WHAT NEEDS TO BE DONE
Start at the line with "payment method: Mastercard -> cash" in the records below, stop at the line with "Breyer - Breyer", and return every line in that span exactly, the two end lines included.

START SOURCE MATERIAL

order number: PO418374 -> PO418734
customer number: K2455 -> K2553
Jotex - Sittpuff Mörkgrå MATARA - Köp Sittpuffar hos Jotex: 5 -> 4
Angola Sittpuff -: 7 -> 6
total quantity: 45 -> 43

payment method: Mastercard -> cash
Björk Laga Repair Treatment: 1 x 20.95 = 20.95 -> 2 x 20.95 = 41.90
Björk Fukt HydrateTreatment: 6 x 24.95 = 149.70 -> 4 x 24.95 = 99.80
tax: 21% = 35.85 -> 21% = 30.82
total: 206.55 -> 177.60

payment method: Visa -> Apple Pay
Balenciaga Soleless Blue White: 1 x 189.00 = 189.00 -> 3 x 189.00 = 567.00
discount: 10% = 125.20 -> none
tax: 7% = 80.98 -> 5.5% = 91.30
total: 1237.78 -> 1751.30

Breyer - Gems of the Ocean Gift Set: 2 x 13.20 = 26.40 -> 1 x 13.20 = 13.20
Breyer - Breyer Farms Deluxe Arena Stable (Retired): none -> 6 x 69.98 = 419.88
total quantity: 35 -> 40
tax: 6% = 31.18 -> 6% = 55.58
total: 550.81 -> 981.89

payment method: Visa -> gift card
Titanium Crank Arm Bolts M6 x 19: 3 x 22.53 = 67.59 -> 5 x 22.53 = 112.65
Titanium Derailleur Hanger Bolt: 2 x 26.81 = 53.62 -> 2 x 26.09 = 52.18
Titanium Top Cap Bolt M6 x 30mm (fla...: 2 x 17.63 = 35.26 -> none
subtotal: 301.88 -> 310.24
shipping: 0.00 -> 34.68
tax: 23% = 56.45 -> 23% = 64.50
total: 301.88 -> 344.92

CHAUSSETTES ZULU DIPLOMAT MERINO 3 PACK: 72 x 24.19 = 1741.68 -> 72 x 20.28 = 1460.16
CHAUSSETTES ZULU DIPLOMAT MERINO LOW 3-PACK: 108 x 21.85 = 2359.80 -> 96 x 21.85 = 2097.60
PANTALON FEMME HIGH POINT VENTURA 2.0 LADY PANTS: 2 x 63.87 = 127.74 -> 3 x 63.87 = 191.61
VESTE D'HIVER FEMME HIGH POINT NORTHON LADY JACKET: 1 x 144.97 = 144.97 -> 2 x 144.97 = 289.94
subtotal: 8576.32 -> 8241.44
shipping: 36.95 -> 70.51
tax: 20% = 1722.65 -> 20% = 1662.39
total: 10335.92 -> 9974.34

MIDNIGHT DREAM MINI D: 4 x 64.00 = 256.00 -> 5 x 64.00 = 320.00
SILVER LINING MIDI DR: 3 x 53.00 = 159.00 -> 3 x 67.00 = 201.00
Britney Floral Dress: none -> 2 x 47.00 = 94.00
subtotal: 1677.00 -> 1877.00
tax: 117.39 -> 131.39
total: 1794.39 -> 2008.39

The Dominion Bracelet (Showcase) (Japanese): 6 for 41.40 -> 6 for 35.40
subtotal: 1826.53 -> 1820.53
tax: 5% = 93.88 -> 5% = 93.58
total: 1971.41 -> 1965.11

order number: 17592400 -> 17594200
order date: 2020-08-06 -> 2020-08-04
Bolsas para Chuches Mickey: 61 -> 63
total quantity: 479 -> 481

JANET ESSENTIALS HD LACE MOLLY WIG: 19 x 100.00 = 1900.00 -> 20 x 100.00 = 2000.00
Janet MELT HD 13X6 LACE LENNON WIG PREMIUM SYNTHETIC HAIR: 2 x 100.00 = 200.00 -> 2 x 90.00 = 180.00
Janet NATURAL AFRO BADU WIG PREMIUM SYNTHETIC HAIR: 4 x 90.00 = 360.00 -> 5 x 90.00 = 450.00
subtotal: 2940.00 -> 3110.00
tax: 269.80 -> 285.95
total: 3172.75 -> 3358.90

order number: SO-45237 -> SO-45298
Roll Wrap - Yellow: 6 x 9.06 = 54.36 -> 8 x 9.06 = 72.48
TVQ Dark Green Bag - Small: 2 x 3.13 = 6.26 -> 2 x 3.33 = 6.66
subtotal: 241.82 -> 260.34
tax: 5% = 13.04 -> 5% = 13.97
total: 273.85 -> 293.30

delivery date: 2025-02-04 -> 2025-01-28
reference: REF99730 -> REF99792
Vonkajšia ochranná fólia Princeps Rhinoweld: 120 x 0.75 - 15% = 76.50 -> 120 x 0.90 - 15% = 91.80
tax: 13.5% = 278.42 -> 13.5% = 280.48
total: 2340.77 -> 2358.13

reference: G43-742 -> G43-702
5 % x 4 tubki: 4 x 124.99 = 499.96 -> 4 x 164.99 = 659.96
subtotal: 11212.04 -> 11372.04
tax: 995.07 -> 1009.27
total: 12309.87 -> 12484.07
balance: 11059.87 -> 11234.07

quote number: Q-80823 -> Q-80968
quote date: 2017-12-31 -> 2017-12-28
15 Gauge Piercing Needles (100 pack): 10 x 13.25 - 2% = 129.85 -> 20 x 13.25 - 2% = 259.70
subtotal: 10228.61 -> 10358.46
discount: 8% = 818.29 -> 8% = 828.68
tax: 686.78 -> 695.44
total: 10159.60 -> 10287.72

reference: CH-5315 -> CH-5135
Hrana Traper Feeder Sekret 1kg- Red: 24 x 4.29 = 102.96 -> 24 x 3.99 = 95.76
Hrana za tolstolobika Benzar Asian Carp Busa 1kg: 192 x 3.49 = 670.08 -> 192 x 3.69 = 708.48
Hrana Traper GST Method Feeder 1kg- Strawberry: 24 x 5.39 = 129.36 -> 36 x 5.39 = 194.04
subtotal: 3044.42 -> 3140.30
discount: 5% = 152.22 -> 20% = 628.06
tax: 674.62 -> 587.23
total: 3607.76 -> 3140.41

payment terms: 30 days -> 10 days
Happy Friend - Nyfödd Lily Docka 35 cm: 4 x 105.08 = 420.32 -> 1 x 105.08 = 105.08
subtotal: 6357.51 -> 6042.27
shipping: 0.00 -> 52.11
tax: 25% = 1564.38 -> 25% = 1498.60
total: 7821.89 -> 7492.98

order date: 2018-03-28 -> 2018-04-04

END SOURCE MATERIAL

EXERCISE ANSWER
payment method: Mastercard -> cash
Björk Laga Repair Treatment: 1 x 20.95 = 20.95 -> 2 x 20.95 = 41.90
Björk Fukt HydrateTreatment: 6 x 24.95 = 149.70 -> 4 x 24.95 = 99.80
tax: 21% = 35.85 -> 21% = 30.82
total: 206.55 -> 177.60

payment method: Visa -> Apple Pay
Balenciaga Soleless Blue White: 1 x 189.00 = 189.00 -> 3 x 189.00 = 567.00
discount: 10% = 125.20 -> none
tax: 7% = 80.98 -> 5.5% = 91.30
total: 1237.78 -> 1751.30

Breyer - Gems of the Ocean Gift Set: 2 x 13.20 = 26.40 -> 1 x 13.20 = 13.20
Breyer - Breyer Farms Deluxe Arena Stable (Retired): none -> 6 x 69.98 = 419.88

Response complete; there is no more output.